■ **Activity**:
Every picture is to be removed, and all the data is to be copied exactly.

Web interface edit records:
- Opening Delimiter -

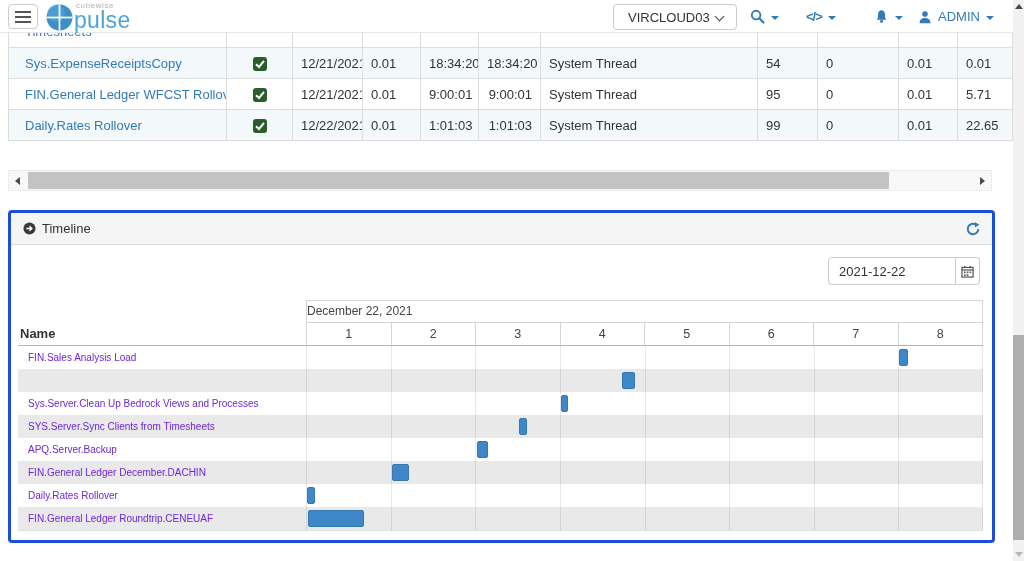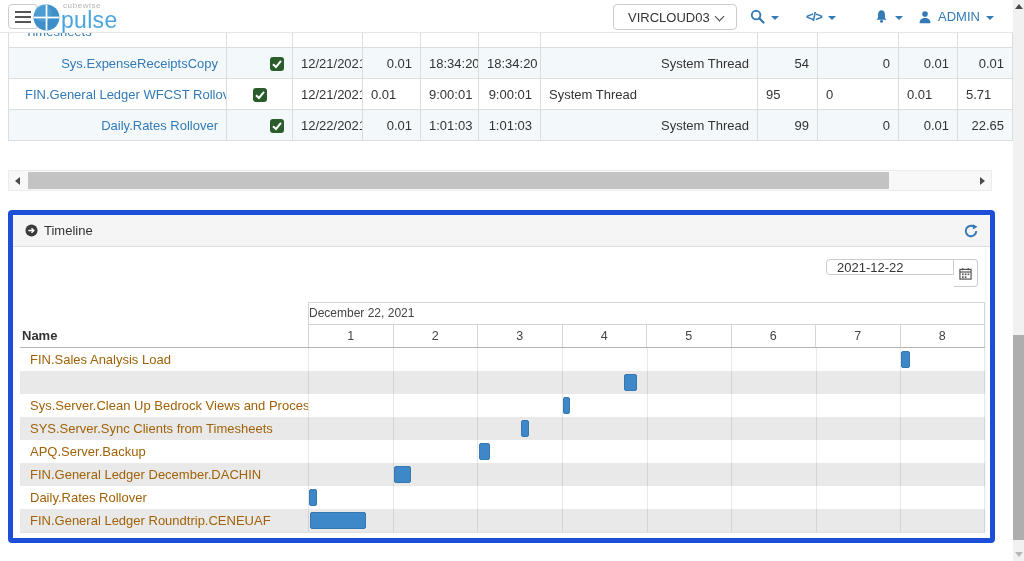--- a/index.html
+++ b/index.html
@@ -13,7 +13,7 @@
     border:1px solid #ccc; border-radius:4px; background:#fff; cursor:pointer;
     display:flex; flex-direction:column; justify-content:center; align-items:center; gap:3px; }
   .hamburger i { display:block; width:16px; height:2px; background:#555; }
-  .logo { position:absolute; left:33px; top:2px; display:flex; align-items:center; }
+  .logo { position:absolute; left:46px; top:2px; display:flex; align-items:center; }
   .logo-text { margin-left:1px; line-height:1; }
   .logo-small { font-size:8px; color:#b3b3b3; letter-spacing:.6px; display:block; margin-left:2px; }
   .logo-big { font-size:23px; color:#4aa4de; letter-spacing:.3px; display:block; margin-top:-1px; }

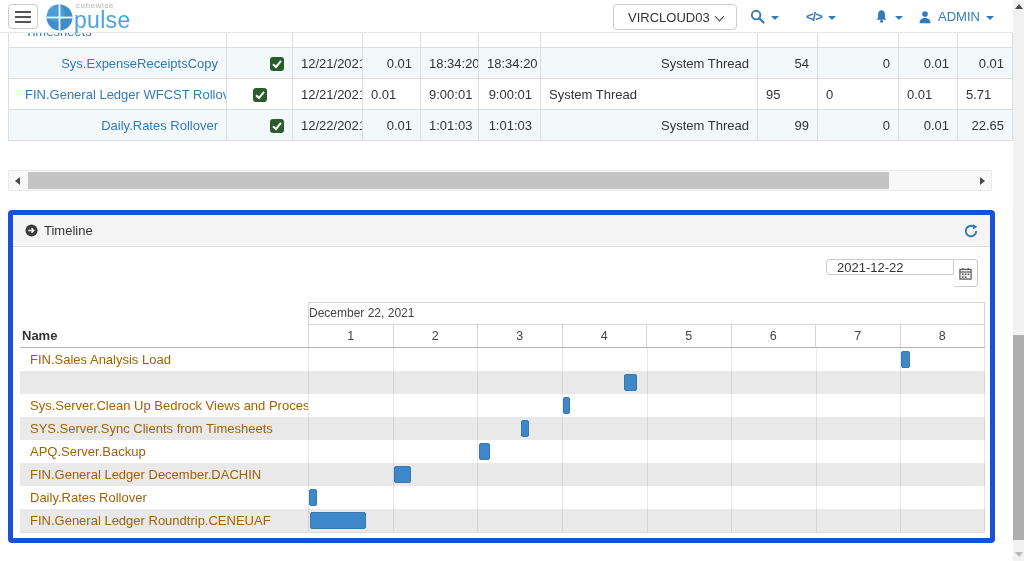--- a/index.html
+++ b/index.html
@@ -34,7 +34,7 @@
   .ptable td { border:1px solid #ddd; height:31px; padding:0 8px; vertical-align:middle;
     overflow:hidden; white-space:nowrap; }
   .ptable tr.cliprow td { border-top:none; height:14px; }
-  .ptable tr.stripe td { background:#f3f8fb;text-align:right; }
+  .ptable tr.stripe td { background:#f3f8fb; }
   .c-name { padding-left:16px !important; }
   .c-center { text-align:center; }
   .c-right { text-align:right; }

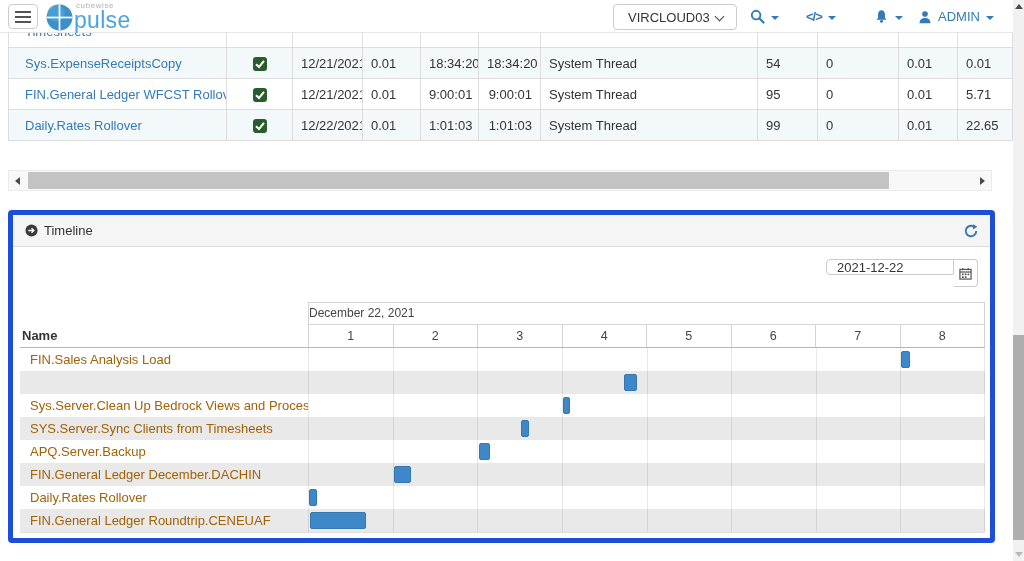--- a/index.html
+++ b/index.html
@@ -66,7 +66,7 @@
 
   
   .panel { position:absolute; left:8px; top:210px; width:987px; height:333px;
-    background:#fff; border:5px solid #1d4ed8; border-radius:4px; }
+    background:#fff; border:3px solid #1d4ed8; border-radius:4px; }
   .panel-head { height:32px; background:#f5f5f5; border-bottom:1px solid #ddd;
     border-radius:3px 3px 0 0; display:flex; align-items:center; padding:0 12px; gap:6px; }
   .panel-title { color:#333; font-size:13px; }

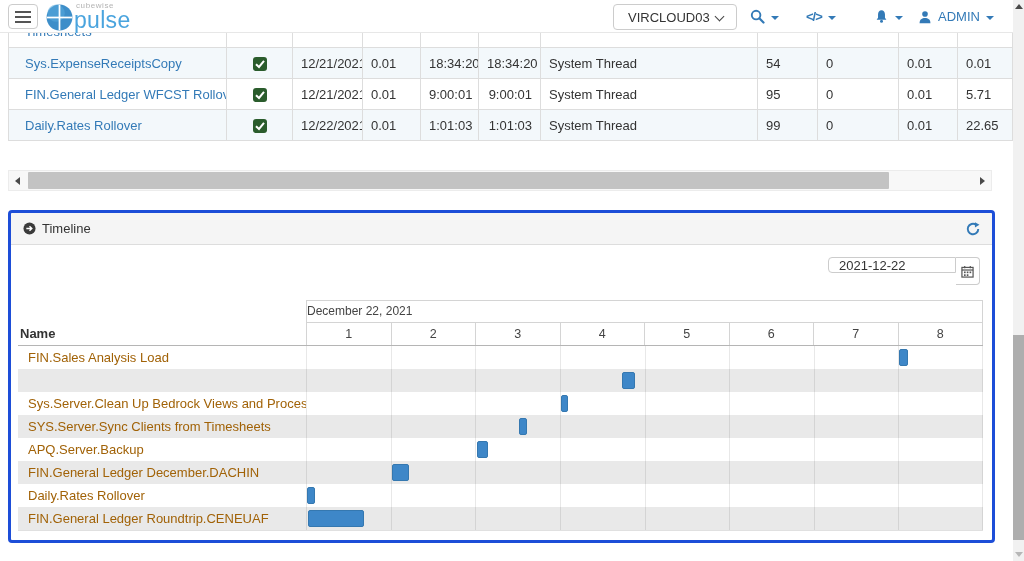--- a/index.html
+++ b/index.html
@@ -73,7 +73,7 @@
   .refresh-btn { margin-left:auto; cursor:pointer; display:flex; align-items:center; }
 
   .dategroup { position:absolute; top:44px; right:12px; height:28px; display:flex; }
-  .dateinput { width:128px; height:16px; border:1px solid #ccc; border-radius:4px 0 0 4px;
+  .dateinput { width:128px; height:28px; border:1px solid #ccc; border-radius:4px 0 0 4px;
     padding:0 10px; font-size:13px; color:#333; font-family:"Liberation Sans",sans-serif; outline:none; }
   .datebtn { width:24px; height:28px; border:1px solid #ccc; border-left:none;
     border-radius:0 4px 4px 0; background:#fff; cursor:pointer;

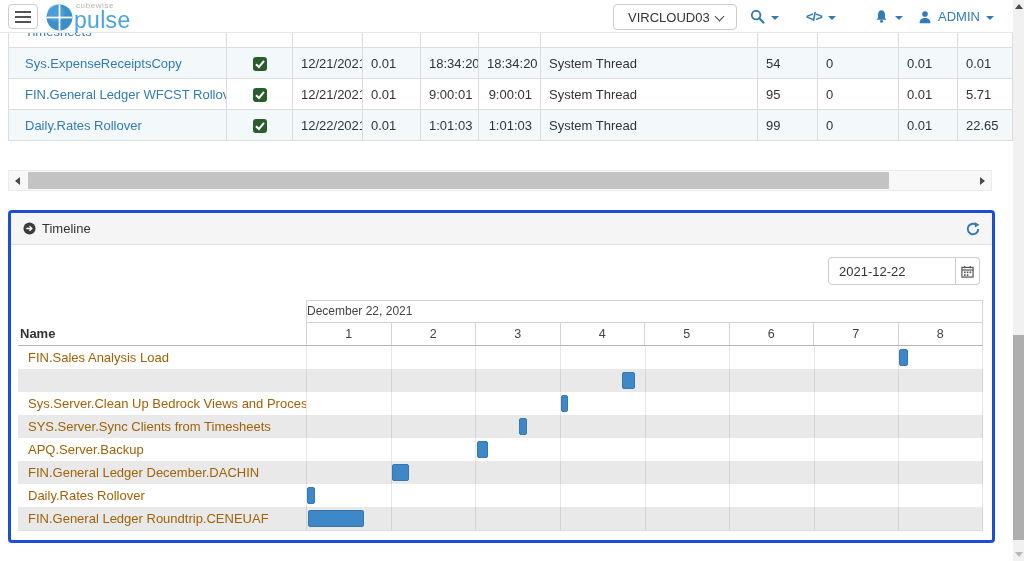--- a/index.html
+++ b/index.html
@@ -94,8 +94,8 @@
   .gbody { position:relative; border-bottom:1px solid #e0e0e0; }
   .grow { display:flex; height:23px; }
   .grow.gstripe { background:#e9e9e9; }
-  .gname { width:288px; padding-left:10px; line-height:23px; font-size:13px;
-    color:#a16207; white-space:nowrap; overflow:hidden; }
+  .gname { width:288px; padding-left:10px; line-height:23px; font-size:10px;
+    color:#6d28d9; white-space:nowrap; overflow:hidden; }
   .gtl { flex:1; position:relative; }
   .gbar { position:absolute; top:3px; height:17px; background:#3e87c8;
     border:1px solid #3578b0; border-radius:2px; cursor:pointer; z-index:2; }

- Closing Delimiter -

■ **Output below**:
--- a/index.html
+++ b/index.html
@@ -13,7 +13,7 @@
     border:1px solid #ccc; border-radius:4px; background:#fff; cursor:pointer;
     display:flex; flex-direction:column; justify-content:center; align-items:center; gap:3px; }
   .hamburger i { display:block; width:16px; height:2px; background:#555; }
-  .logo { position:absolute; left:33px; top:2px; display:flex; align-items:center; }
+  .logo { position:absolute; left:46px; top:2px; display:flex; align-items:center; }
   .logo-text { margin-left:1px; line-height:1; }
   .logo-small { font-size:8px; color:#b3b3b3; letter-spacing:.6px; display:block; margin-left:2px; }
   .logo-big { font-size:23px; color:#4aa4de; letter-spacing:.3px; display:block; margin-top:-1px; }

--- a/index.html
+++ b/index.html
@@ -34,7 +34,7 @@
   .ptable td { border:1px solid #ddd; height:31px; padding:0 8px; vertical-align:middle;
     overflow:hidden; white-space:nowrap; }
   .ptable tr.cliprow td { border-top:none; height:14px; }
-  .ptable tr.stripe td { background:#f3f8fb;text-align:right; }
+  .ptable tr.stripe td { background:#f3f8fb; }
   .c-name { padding-left:16px !important; }
   .c-center { text-align:center; }
   .c-right { text-align:right; }

--- a/index.html
+++ b/index.html
@@ -66,7 +66,7 @@
 
   
   .panel { position:absolute; left:8px; top:210px; width:987px; height:333px;
-    background:#fff; border:5px solid #1d4ed8; border-radius:4px; }
+    background:#fff; border:3px solid #1d4ed8; border-radius:4px; }
   .panel-head { height:32px; background:#f5f5f5; border-bottom:1px solid #ddd;
     border-radius:3px 3px 0 0; display:flex; align-items:center; padding:0 12px; gap:6px; }
   .panel-title { color:#333; font-size:13px; }

--- a/index.html
+++ b/index.html
@@ -73,7 +73,7 @@
   .refresh-btn { margin-left:auto; cursor:pointer; display:flex; align-items:center; }
 
   .dategroup { position:absolute; top:44px; right:12px; height:28px; display:flex; }
-  .dateinput { width:128px; height:16px; border:1px solid #ccc; border-radius:4px 0 0 4px;
+  .dateinput { width:128px; height:28px; border:1px solid #ccc; border-radius:4px 0 0 4px;
     padding:0 10px; font-size:13px; color:#333; font-family:"Liberation Sans",sans-serif; outline:none; }
   .datebtn { width:24px; height:28px; border:1px solid #ccc; border-left:none;
     border-radius:0 4px 4px 0; background:#fff; cursor:pointer;

--- a/index.html
+++ b/index.html
@@ -94,8 +94,8 @@
   .gbody { position:relative; border-bottom:1px solid #e0e0e0; }
   .grow { display:flex; height:23px; }
   .grow.gstripe { background:#e9e9e9; }
-  .gname { width:288px; padding-left:10px; line-height:23px; font-size:13px;
-    color:#a16207; white-space:nowrap; overflow:hidden; }
+  .gname { width:288px; padding-left:10px; line-height:23px; font-size:10px;
+    color:#6d28d9; white-space:nowrap; overflow:hidden; }
   .gtl { flex:1; position:relative; }
   .gbar { position:absolute; top:3px; height:17px; background:#3e87c8;
     border:1px solid #3578b0; border-radius:2px; cursor:pointer; z-index:2; }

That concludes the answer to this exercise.